(Assigned task) Use the entries below and reproduce exactly the lines from the one containing "- zastoupena: Ing." down to the one containing "- „Při pravidelném", both of them included.

Change detection outputs

◆ ◆ ◆ ◆

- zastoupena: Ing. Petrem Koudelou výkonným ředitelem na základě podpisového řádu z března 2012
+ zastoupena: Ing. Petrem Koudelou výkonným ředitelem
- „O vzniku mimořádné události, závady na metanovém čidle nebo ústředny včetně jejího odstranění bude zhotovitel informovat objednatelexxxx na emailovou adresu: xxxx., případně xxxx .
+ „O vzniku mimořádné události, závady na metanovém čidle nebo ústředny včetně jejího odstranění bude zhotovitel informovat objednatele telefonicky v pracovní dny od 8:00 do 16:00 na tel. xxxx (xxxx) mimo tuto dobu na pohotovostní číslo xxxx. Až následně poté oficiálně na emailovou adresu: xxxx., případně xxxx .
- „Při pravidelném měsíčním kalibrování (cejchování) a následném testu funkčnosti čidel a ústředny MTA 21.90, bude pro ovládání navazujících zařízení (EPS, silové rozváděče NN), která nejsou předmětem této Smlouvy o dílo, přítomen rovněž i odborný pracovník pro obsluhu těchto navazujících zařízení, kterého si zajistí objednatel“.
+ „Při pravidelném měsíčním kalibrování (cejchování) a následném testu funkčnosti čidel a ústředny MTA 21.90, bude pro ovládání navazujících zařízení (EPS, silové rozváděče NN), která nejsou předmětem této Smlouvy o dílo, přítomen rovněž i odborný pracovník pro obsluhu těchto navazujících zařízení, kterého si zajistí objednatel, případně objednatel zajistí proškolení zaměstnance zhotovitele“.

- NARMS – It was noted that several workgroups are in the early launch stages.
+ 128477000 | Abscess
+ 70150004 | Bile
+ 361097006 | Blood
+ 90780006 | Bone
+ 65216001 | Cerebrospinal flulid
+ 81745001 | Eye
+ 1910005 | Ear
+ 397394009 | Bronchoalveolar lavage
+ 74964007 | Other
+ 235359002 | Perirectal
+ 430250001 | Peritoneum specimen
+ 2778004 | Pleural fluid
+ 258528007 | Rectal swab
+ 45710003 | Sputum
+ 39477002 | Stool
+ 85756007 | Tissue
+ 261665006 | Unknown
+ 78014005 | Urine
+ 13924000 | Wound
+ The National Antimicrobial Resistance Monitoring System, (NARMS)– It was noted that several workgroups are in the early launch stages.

◆ ◆ ◆ ◆

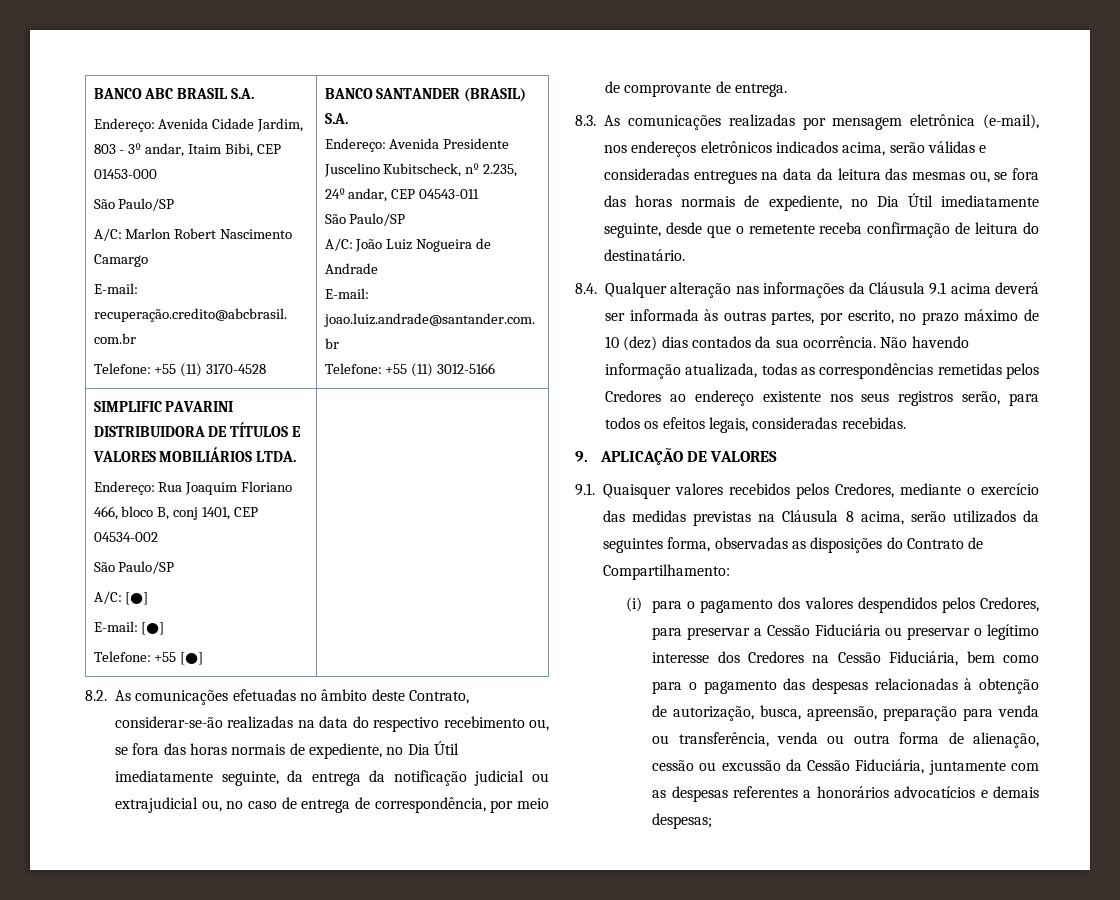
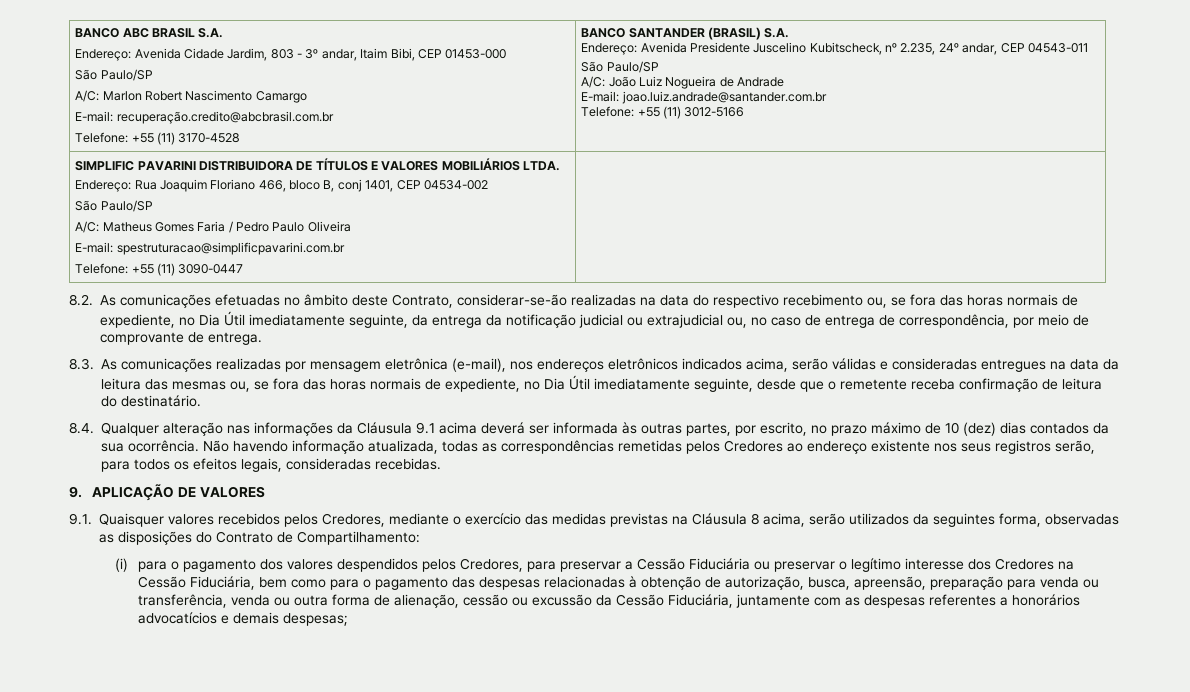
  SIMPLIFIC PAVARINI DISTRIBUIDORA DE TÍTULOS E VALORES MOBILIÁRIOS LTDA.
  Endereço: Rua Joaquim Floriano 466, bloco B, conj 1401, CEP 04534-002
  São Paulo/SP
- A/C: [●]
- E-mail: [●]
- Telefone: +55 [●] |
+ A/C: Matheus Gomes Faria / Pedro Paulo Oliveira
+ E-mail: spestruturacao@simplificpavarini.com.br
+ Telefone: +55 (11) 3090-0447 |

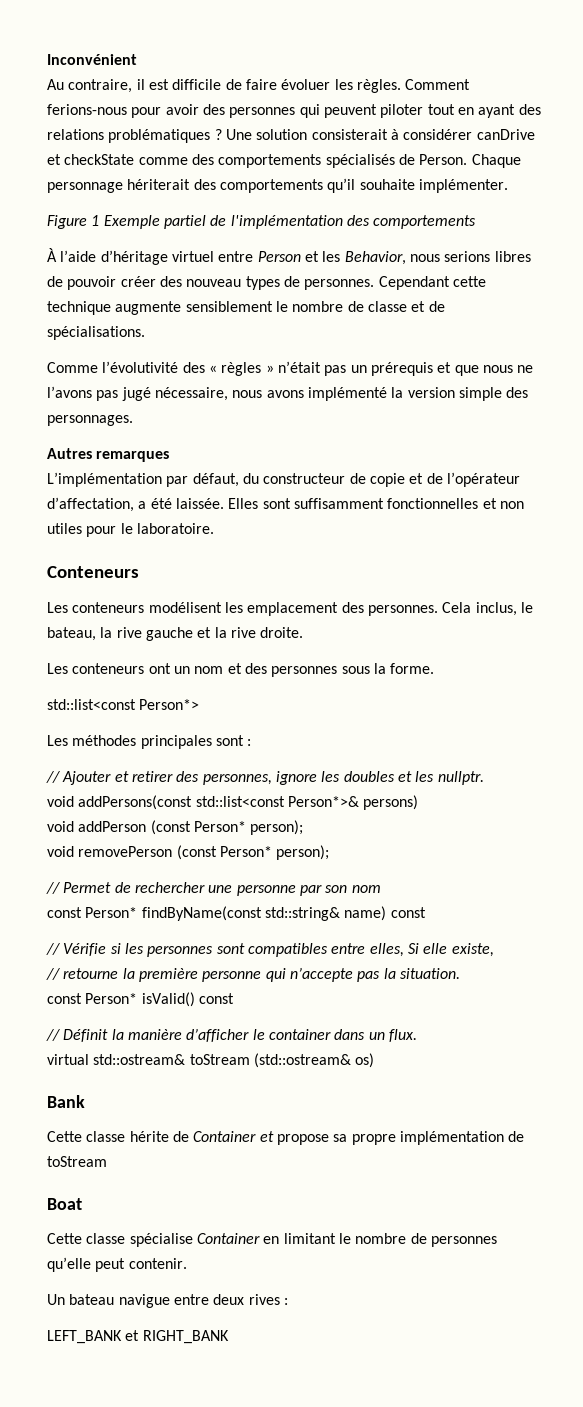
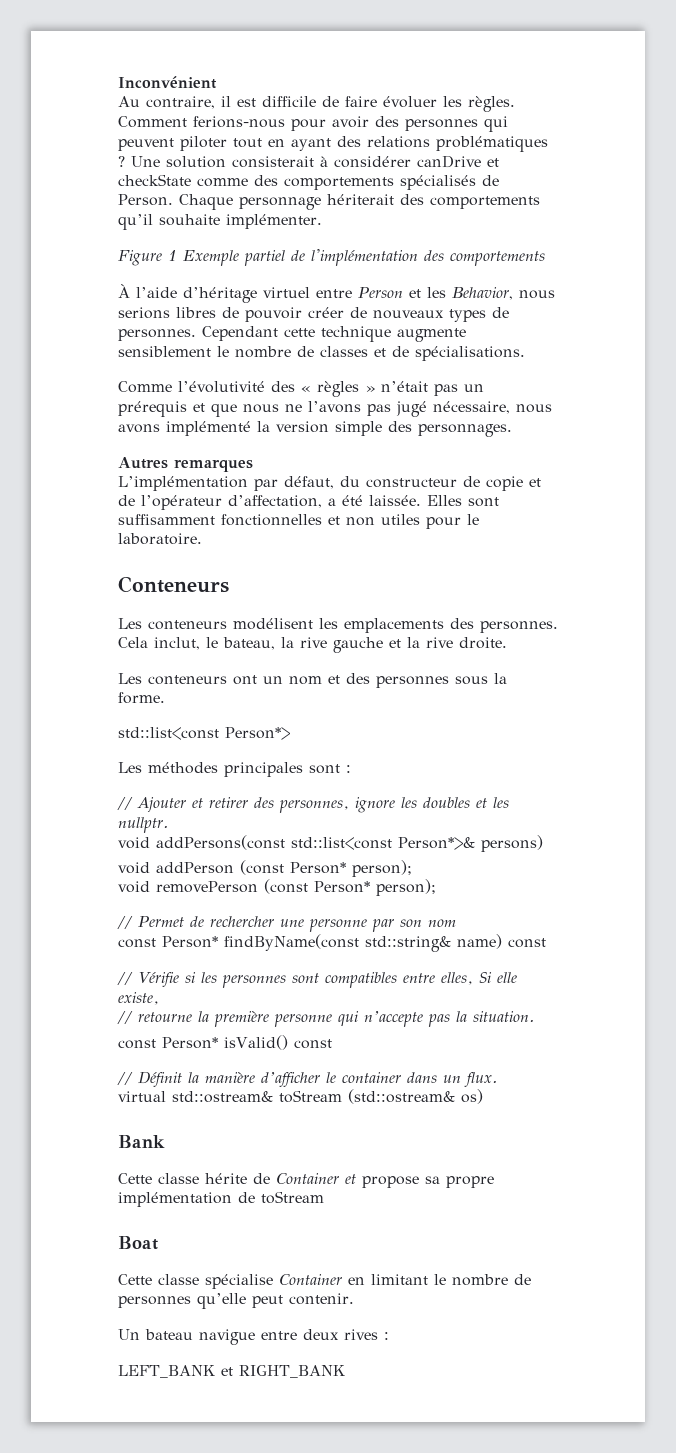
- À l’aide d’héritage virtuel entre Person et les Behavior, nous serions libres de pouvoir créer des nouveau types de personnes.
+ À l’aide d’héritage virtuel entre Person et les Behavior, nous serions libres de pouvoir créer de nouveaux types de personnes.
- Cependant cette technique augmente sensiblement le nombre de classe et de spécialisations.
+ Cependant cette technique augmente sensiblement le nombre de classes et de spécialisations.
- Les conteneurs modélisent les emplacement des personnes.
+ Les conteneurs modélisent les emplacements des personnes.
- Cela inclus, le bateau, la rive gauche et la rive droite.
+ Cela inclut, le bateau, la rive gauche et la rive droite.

◆ ◆ ◆ ◆

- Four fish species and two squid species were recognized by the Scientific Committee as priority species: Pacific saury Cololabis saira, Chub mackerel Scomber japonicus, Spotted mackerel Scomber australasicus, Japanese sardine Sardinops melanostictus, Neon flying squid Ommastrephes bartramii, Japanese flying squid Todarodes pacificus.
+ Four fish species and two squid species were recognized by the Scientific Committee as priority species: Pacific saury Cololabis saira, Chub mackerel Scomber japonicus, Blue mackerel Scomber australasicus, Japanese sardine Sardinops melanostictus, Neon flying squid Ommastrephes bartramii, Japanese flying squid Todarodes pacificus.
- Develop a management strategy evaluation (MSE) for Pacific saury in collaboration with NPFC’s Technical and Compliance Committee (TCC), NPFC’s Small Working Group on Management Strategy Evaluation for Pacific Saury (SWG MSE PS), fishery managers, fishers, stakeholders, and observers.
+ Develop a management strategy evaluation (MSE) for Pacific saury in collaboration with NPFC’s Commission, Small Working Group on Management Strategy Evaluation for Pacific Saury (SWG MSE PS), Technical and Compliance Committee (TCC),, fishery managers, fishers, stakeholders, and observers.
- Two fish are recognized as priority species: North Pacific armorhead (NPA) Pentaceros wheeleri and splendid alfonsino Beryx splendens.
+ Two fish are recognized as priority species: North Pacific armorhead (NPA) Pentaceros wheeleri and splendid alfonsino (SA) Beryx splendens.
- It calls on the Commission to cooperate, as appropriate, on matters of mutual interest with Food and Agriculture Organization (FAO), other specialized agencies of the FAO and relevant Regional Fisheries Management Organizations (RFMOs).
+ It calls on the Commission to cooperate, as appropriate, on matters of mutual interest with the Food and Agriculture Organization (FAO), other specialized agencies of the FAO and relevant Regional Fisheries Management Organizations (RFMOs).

◆ ◆ ◆ ◆

(Response to this exercise)
- zastoupena: Ing. Petrem Koudelou výkonným ředitelem na základě podpisového řádu z března 2012
+ zastoupena: Ing. Petrem Koudelou výkonným ředitelem
- „O vzniku mimořádné události, závady na metanovém čidle nebo ústředny včetně jejího odstranění bude zhotovitel informovat objednatelexxxx na emailovou adresu: xxxx., případně xxxx .
+ „O vzniku mimořádné události, závady na metanovém čidle nebo ústředny včetně jejího odstranění bude zhotovitel informovat objednatele telefonicky v pracovní dny od 8:00 do 16:00 na tel. xxxx (xxxx) mimo tuto dobu na pohotovostní číslo xxxx. Až následně poté oficiálně na emailovou adresu: xxxx., případně xxxx .
- „Při pravidelném měsíčním kalibrování (cejchování) a následném testu funkčnosti čidel a ústředny MTA 21.90, bude pro ovládání navazujících zařízení (EPS, silové rozváděče NN), která nejsou předmětem této Smlouvy o dílo, přítomen rovněž i odborný pracovník pro obsluhu těchto navazujících zařízení, kterého si zajistí objednatel“.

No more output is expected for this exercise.